WHAT YOU NEED TO DO = Go through the listing and copy each line with the string "Xromi".

TASK MATERIAL =
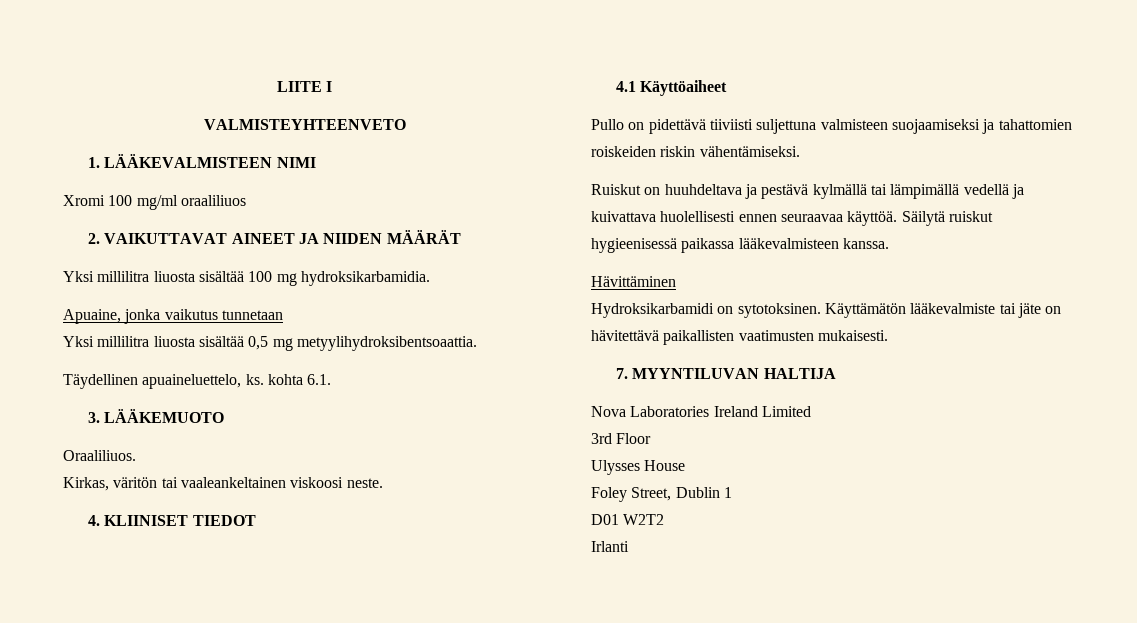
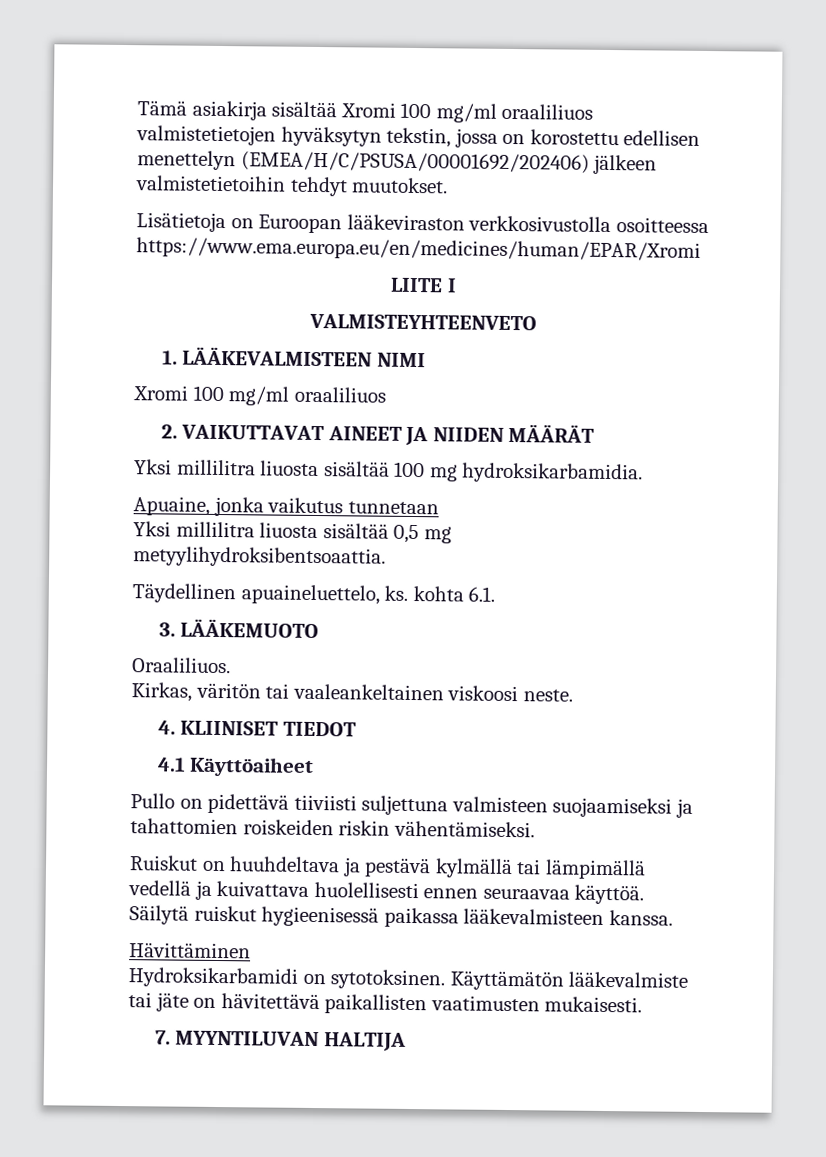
+ Tämä asiakirja sisältää Xromi 100 mg/ml oraaliliuos valmistetietojen hyväksytyn tekstin, jossa on korostettu edellisen menettelyn (EMEA/H/C/PSUSA/00001692/202406) jälkeen valmistetietoihin tehdyt muutokset.
+ Lisätietoja on Euroopan lääkeviraston verkkosivustolla osoitteessa https://www.ema.europa.eu/en/medicines/human/EPAR/Xromi
- Nova Laboratories Ireland Limited
- 3rd Floor
- Ulysses House
- Foley Street, Dublin 1
- D01 W2T2
- Irlanti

EXPECTED ANSWER =
+ Tämä asiakirja sisältää Xromi 100 mg/ml oraaliliuos valmistetietojen hyväksytyn tekstin, jossa on korostettu edellisen menettelyn (EMEA/H/C/PSUSA/00001692/202406) jälkeen valmistetietoihin tehdyt muutokset.
+ Lisätietoja on Euroopan lääkeviraston verkkosivustolla osoitteessa https://www.ema.europa.eu/en/medicines/human/EPAR/Xromi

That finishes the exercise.